In thinking about our current age, and our evolution from the age of the Frontier Hunter Myth of World War II, where our soldiers fought the savagery of the Nazi's and the Imperial Japanese in order to preserve western civilization, to the post-modern, Technological Hunter Myth of today, it is easy to see why an accomplished sniper like Chris Kyle became such a celebrated symbol of the wars we are waging. In comparison to our current culture's example of "The Sniper", Chris Kyle, being the hero for the Iraq war, think of World War II and the hero and symbol of that war, Audie Murphy. Murphy became revered and beloved in his time just like Chris Kyle did in our time, and like Kyle, Murphy also had a successful film about his combat exploits. Murphy, though, fought and killed his enemies in close quarters, without the scope and distance of the sniper. Back then, Murphy was fighting under the predominant myth of the time, The Frontier Hunter Myth, while Chris Kyle fought under our current myth of the Technological Hunter Myth. This doesn't make Murphy better than Kyle or vice versa, it just shows how cultures unconsciously choose their hero's based on the myths they currently embrace.

Another point of note showing how we are currently under the spell of the Technological Hunter Myth, is that there are other warriors who could've become the cultural icons and symbols of our current wars, but didn't resonate quite as much with the public as much as sniper Chris Kyle did. The late Pat Tillman, the former NFL football player who became an Army Ranger, is one example of someone who easily could've become the iconic hero of the war on terror but didn't.  Marcus Luttrell, the Navy SEAL of the book and movie Lone Survivor fame is an even better example. Luttrell did became famous for his story, but, for some reason, he didn't resonate anywhere near as much with our culture as Chris Kyle did. I believe the reason for this is our cultural and collective unconscious attachment to the Technological Hunter Myth. Simply put, Luttrell and Tillman were just as worthy of adulation as Kyle, but they weren't snipers. The sniper is the perfect symbol of the emotional and psychological distance we as a culture like to keep from the people we are killing.

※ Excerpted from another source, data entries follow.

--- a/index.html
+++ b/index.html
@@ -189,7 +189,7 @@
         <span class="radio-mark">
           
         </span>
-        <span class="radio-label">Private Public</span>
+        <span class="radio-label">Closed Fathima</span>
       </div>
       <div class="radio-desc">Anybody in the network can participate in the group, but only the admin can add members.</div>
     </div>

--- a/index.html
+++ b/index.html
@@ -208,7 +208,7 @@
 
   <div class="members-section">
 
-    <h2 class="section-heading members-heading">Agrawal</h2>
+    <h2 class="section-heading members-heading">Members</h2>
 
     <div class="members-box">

The current cultural celebration of the sniper also enables us to maintain our cognitive dissonance with relative ease and keep any conscious psychological and emotional turmoil brought about by the killing we do at bay.

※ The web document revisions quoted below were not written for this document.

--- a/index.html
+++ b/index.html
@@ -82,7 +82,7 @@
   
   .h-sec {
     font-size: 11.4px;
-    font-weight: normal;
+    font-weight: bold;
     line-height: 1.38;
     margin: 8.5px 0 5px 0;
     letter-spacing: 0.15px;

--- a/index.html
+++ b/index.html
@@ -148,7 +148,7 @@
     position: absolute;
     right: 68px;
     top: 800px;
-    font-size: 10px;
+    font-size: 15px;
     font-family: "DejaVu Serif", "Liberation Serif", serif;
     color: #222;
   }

The need for psychological and emotional distance between the person wanting to kill and the actual killing is a signature of the Technological Hunter Myth. At the behest of his superiors in Washington, the drone pilot in Nevada pushes a button and kills dozens in Yemen or Pakistan. The drone pilot is, through his drone, twice removed from the actual killing, once by the button he pushes and once by the missile fired,  and is also detached from it by the screen he watches it on, thus giving him a conscious distance from the killing. His superior in Washington is thrice removed, once by his phone used to call the pilot, once by the pilot himself and once by the missile used. The B-2 pilot, who at the behest of those same Washington superiors drops his payload from a mile up, never sees the people he is obliterating, enjoys the same distance and assures himself of the same cognitive dissonance as the drone pilot. The Special Operations forces that are covertly sent to Pakistan to assassinate a terrorist leader under the dark of night and the cloak of secrecy are the closest yet to the actual killing, but even they are twice removed from their kill because of the weapon they shoot, and the night vision goggles they see through, creating that technological hunter myth distance for which western man yearns. The conscious distance from the killing through the use of technology is vital in creating and maintaining our cognitive dissonance and the illusion of conscious emotional and psychological well being.

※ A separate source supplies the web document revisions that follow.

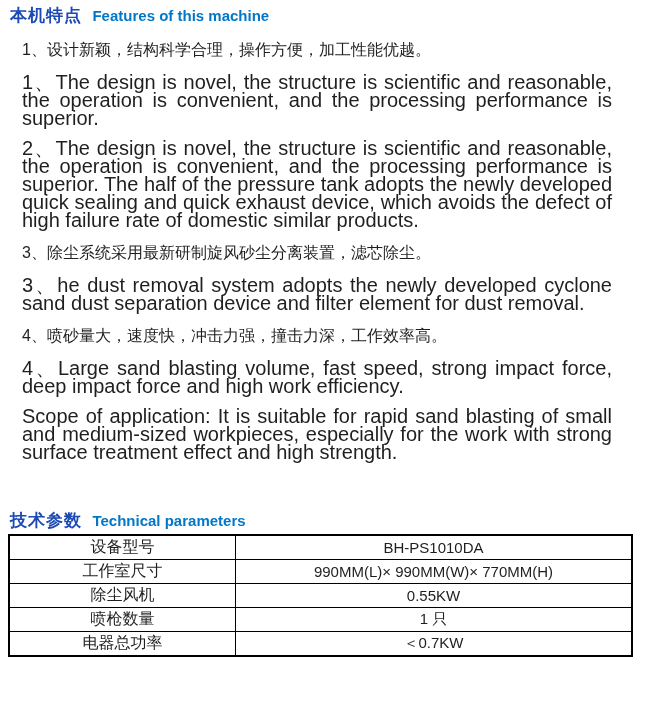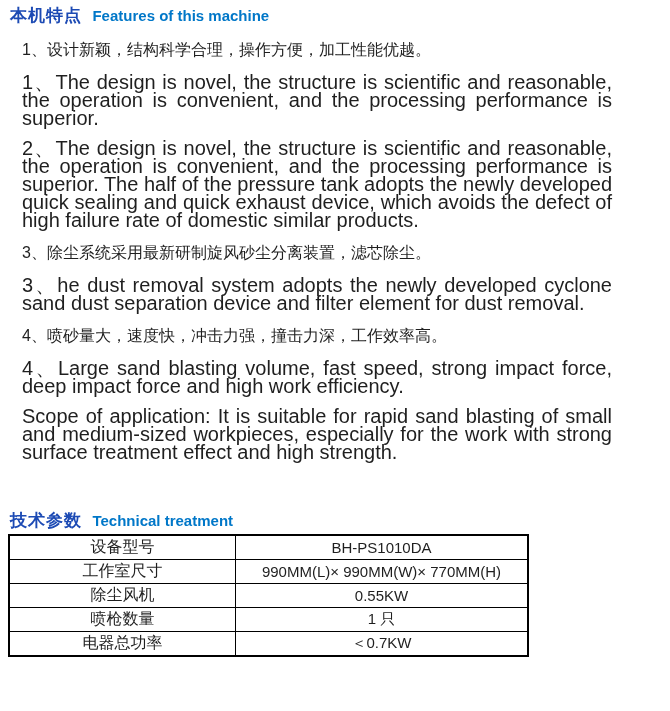--- a/index.html
+++ b/index.html
@@ -101,7 +101,7 @@
 
   <div class="section-heading specs-heading">
     <span class="h-zh">技术参数</span>
-    <span class="h-en">Technical treatment</span>
+    <span class="h-en">Technical parameters</span>
   </div>
 
   <table class="specs">

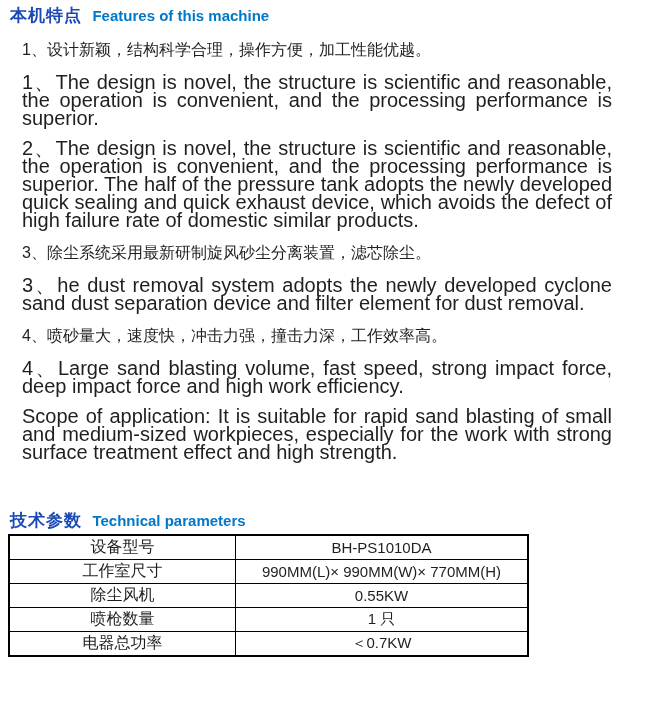--- a/index.html
+++ b/index.html
@@ -56,7 +56,7 @@
   table.specs {
     border-collapse: collapse;
     table-layout: fixed;
-    width: 521px;
+    width: 625px;
     margin-left: -2px;
     border: 2px solid #000000;
   }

In contrast, think of the terrorists in ISIS who behead their captives. They kill directly, no distance between them and their victims. The act of beheading, like the atrocity of 9-11, gives us in the west a visceral, guttural reaction, one of pure revulsion. There is something utterly barbaric, savage and repulsive about cutting a defenseless persons head off. Yet if innocents are decapitated by drone strikes or smart bombs we somehow aren't quite as repulsed by that. What this speaks to is our current enchantment with the Technological Hunter Myth. For in western culture, we have created technology which gives us a safe distance from the barbarity of the acts done in our name. Decapitation by smart bomb feels much less barbaric to us because our technology gives us a moral, emotional and psychological distance from that barbarity and aids us in maintaining our cognitive dissonance. 

I HAVE BECOME COMFORTABLY NUMB

In American foreign policy killing has become something other people, or things, do, and anyone who directly kills, like ISIS, are reprehensible savages. In our post-modern age and the Technological Hunter Myth which has come with it, the extensions of man are his weaponry in the form of machines (drones/smart bombs) and human machines (special operations forces). Either way, whether with a manufactured machine or a human one, our culture is able to consciously detach and distance itself from the violence it perpetrates, regardless of the righteousness of that violence, and this is a recipe for a cultural and psychological disaster as we numb ourselves to the damage we do others and our selves.

In bringing this back to Jason Bourne, the Bourne films have resonated with our culture to such a great extent because Bourne is the perfect human weapon in the age of the Technological Hunter Myth. Like we imagine our Special Operations Forces, Bourne is " made in our own image", but is a 'more perfect version of ourselves - rational, strategic, and efficient."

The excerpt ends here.